[Records from a data collection]
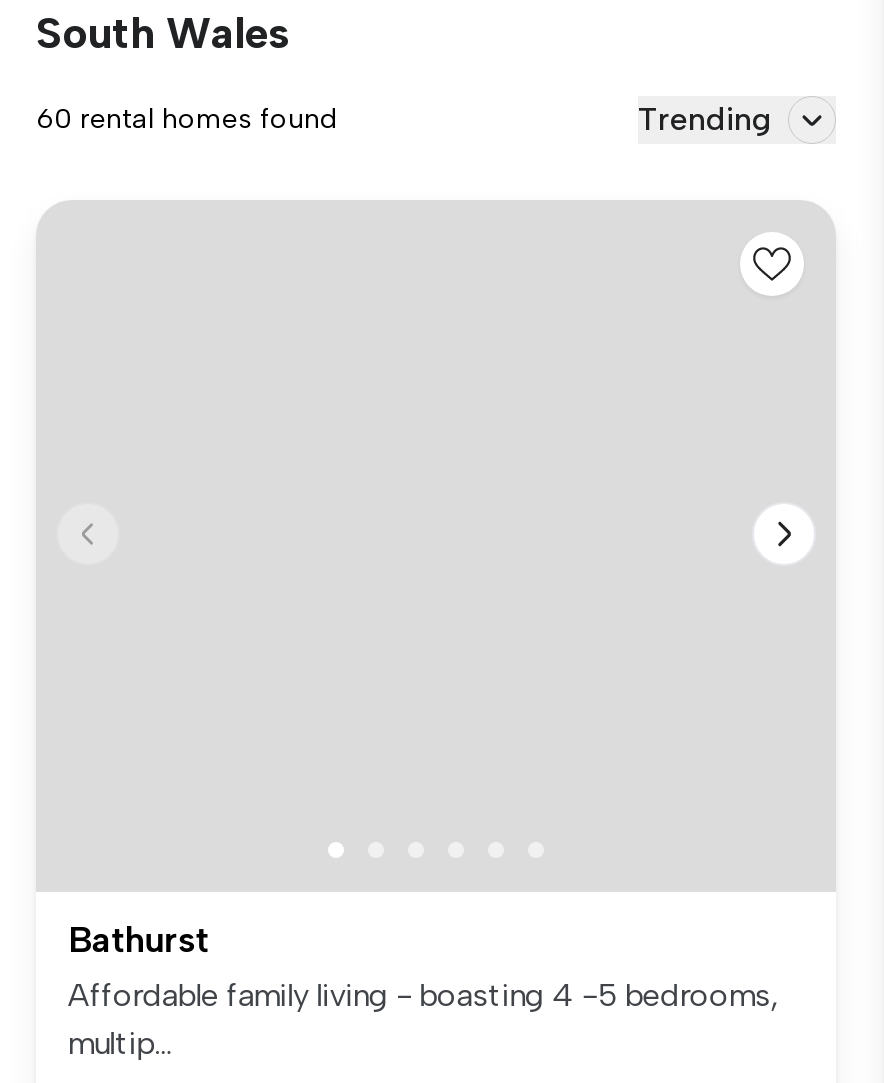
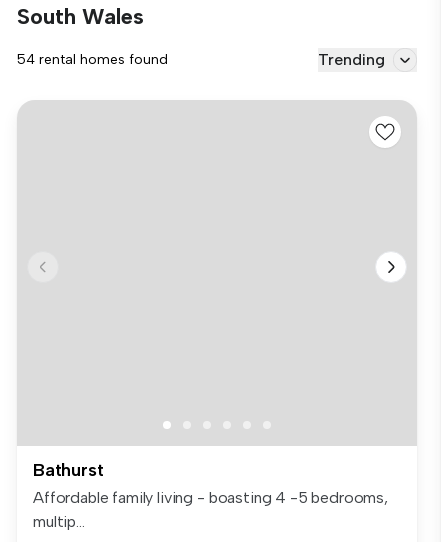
[36,102,338,136] 60 rental homes found -> [17,51,168,68] 54 rental homes found

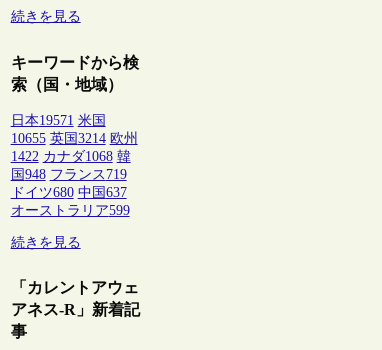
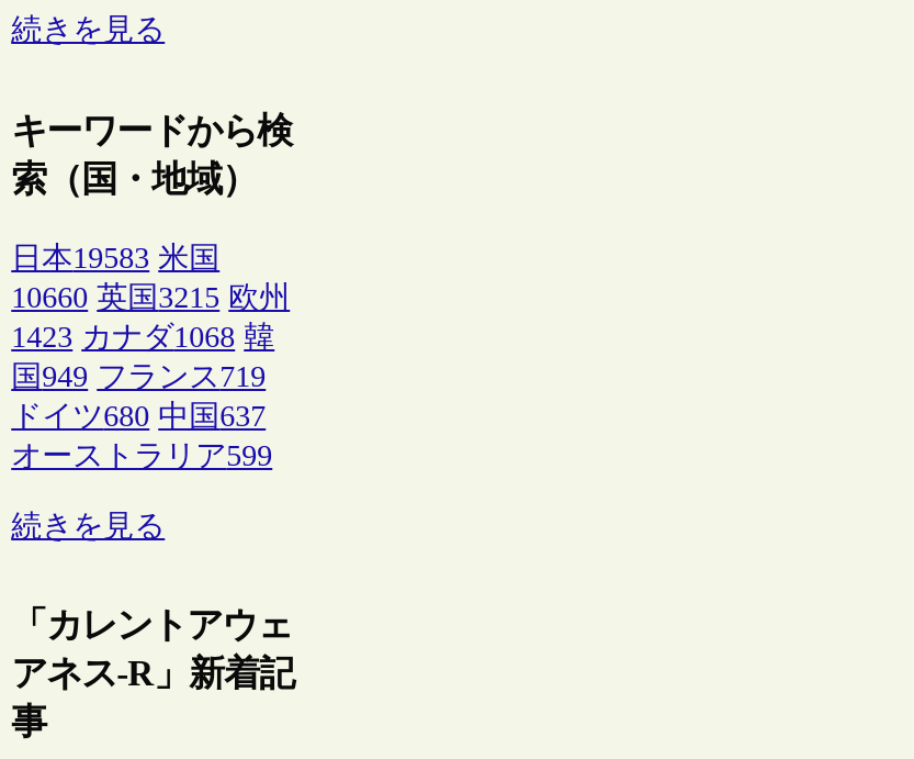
[11,113,106,128] 日本19571 米国 -> [11,241,220,274] 日本19583 米国
[11,131,138,146] 10655 英国3214 欧州 -> [11,281,290,314] 10660 英国3215 欧州
[11,149,131,164] 1422 カナダ1068 韓 -> [11,321,275,353] 1423 カナダ1068 韓
[11,167,127,182] 国948 フランス719 -> [11,360,266,393] 国949 フランス719

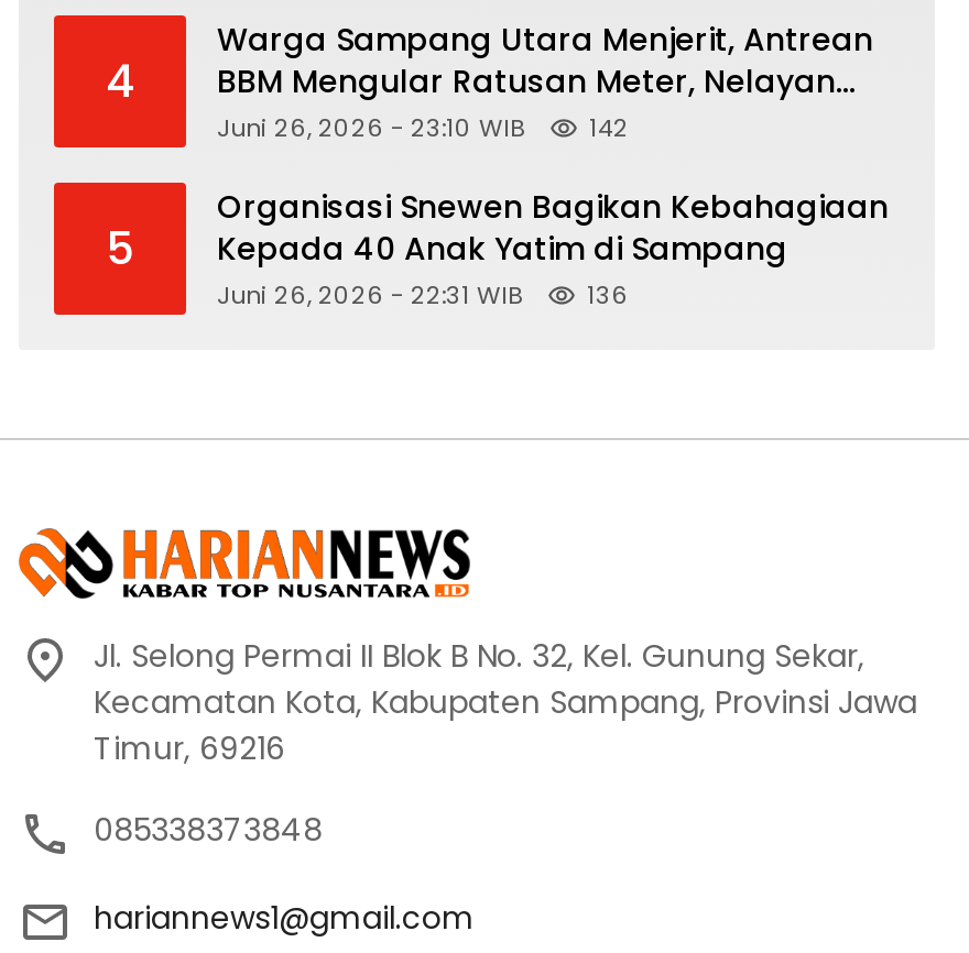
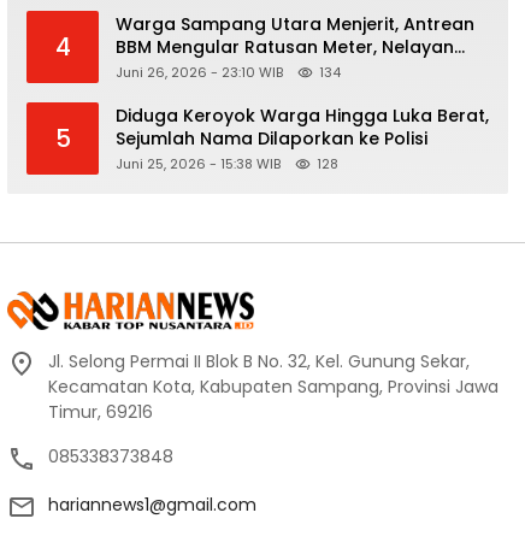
[589,110,629,145] 142 -> [319,63,341,82] 134
[217,185,889,313] Organisasi Snewen Bagikan Kebahagiaan | Kepada 40 Anak Yatim di Sampang | Juni 26, 2026 - 22:31 WIB | 136 -> [116,104,489,174] Diduga Keroyok Warga Hingga Luka Berat, | Sejumlah Nama Dilaporkan ke Polisi | Juni 25, 2026 - 15:38 WIB | 128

Exercise goal
Where the line containing "[11,113,106,128] 日本19571 米国" appears in the records above, begin copying and continue exactly through the last line, with nothing else; omit every picture.

Output
[11,113,106,128] 日本19571 米国 -> [11,241,220,274] 日本19583 米国
[11,131,138,146] 10655 英国3214 欧州 -> [11,281,290,314] 10660 英国3215 欧州
[11,149,131,164] 1422 カナダ1068 韓 -> [11,321,275,353] 1423 カナダ1068 韓
[11,167,127,182] 国948 フランス719 -> [11,360,266,393] 国949 フランス719

[589,110,629,145] 142 -> [319,63,341,82] 134
[217,185,889,313] Organisasi Snewen Bagikan Kebahagiaan | Kepada 40 Anak Yatim di Sampang | Juni 26, 2026 - 22:31 WIB | 136 -> [116,104,489,174] Diduga Keroyok Warga Hingga Luka Berat, | Sejumlah Nama Dilaporkan ke Polisi | Juni 25, 2026 - 15:38 WIB | 128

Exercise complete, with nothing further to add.